**Required work:**
Search the material below for the string "background" and extract each line that has it.

**Data for review:**
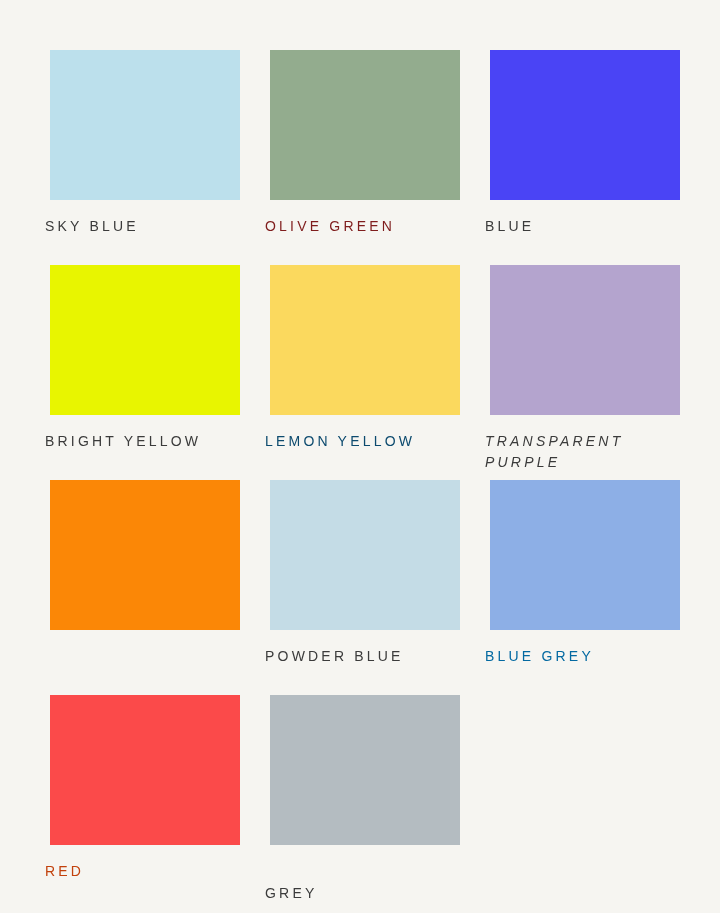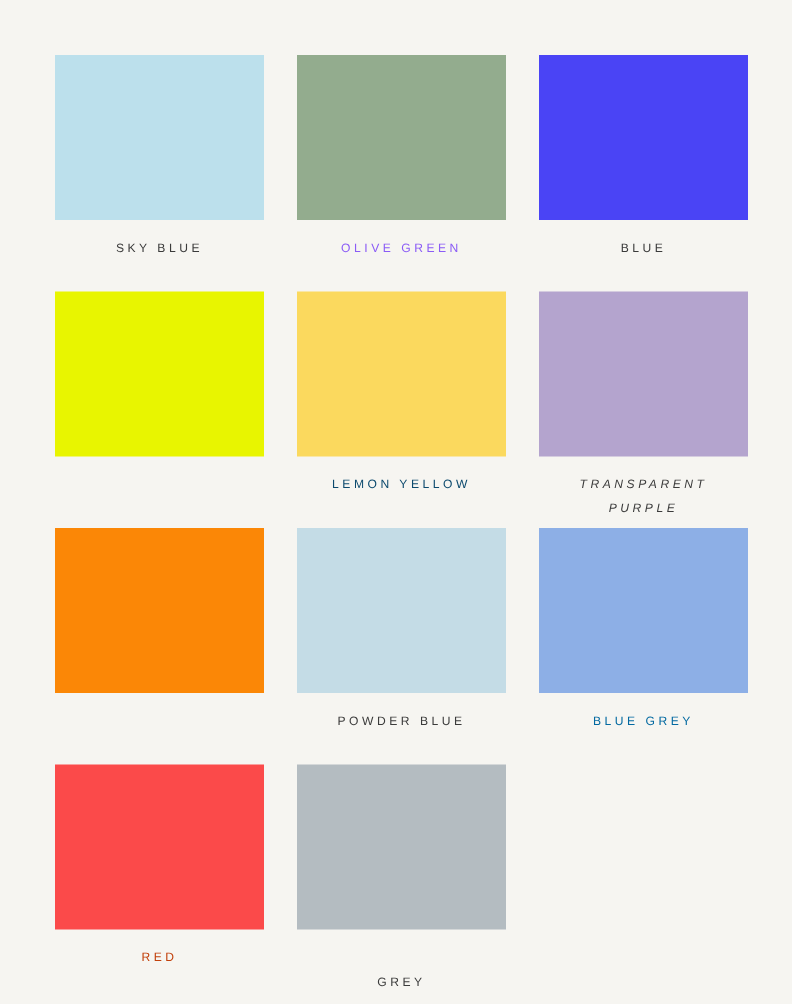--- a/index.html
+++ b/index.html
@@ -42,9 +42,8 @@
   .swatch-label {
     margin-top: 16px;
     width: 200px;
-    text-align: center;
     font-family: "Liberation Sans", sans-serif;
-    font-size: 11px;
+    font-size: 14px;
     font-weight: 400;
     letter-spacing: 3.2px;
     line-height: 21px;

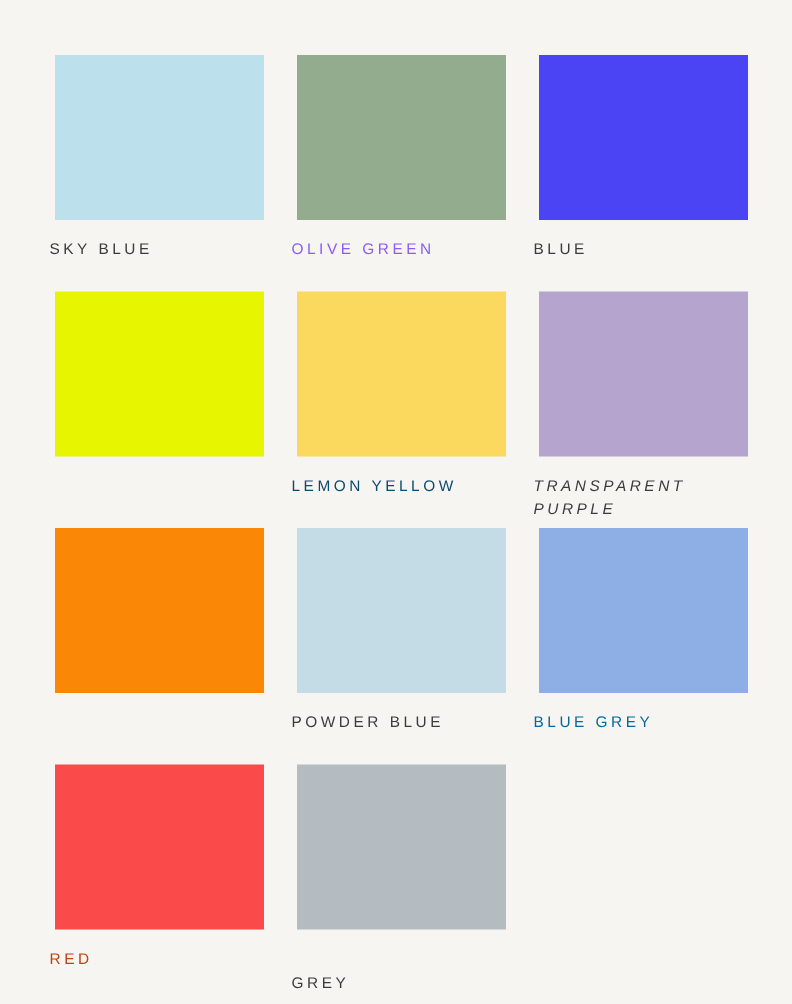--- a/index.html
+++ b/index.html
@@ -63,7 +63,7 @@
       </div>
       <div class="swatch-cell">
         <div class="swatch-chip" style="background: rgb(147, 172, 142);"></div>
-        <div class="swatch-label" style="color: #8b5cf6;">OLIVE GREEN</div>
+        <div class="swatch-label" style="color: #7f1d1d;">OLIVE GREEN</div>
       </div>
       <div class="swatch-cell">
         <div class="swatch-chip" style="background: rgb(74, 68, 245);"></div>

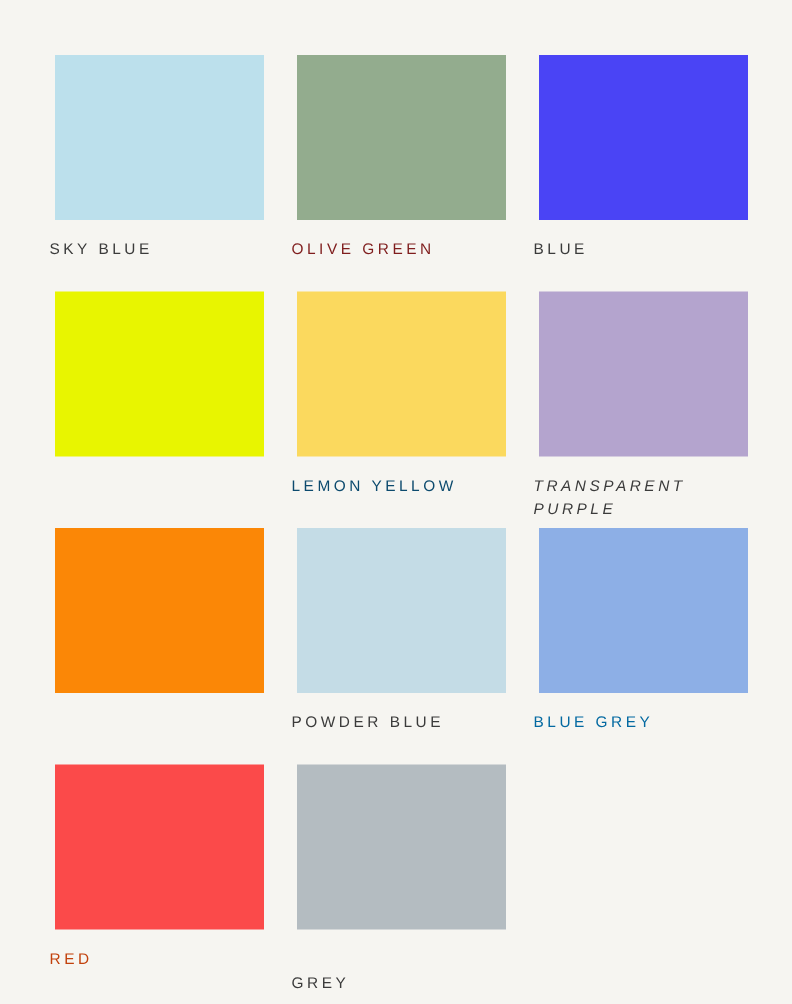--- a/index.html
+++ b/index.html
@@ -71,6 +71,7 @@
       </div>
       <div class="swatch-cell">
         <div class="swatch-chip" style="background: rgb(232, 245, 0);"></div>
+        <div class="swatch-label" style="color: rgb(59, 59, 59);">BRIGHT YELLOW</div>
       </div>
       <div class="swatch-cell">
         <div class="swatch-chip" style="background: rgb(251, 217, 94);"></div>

**Output of the task:**
         <div class="swatch-chip" style="background: rgb(147, 172, 142);"></div>
         <div class="swatch-chip" style="background: rgb(74, 68, 245);"></div>
         <div class="swatch-chip" style="background: rgb(232, 245, 0);"></div>
         <div class="swatch-chip" style="background: rgb(251, 217, 94);"></div>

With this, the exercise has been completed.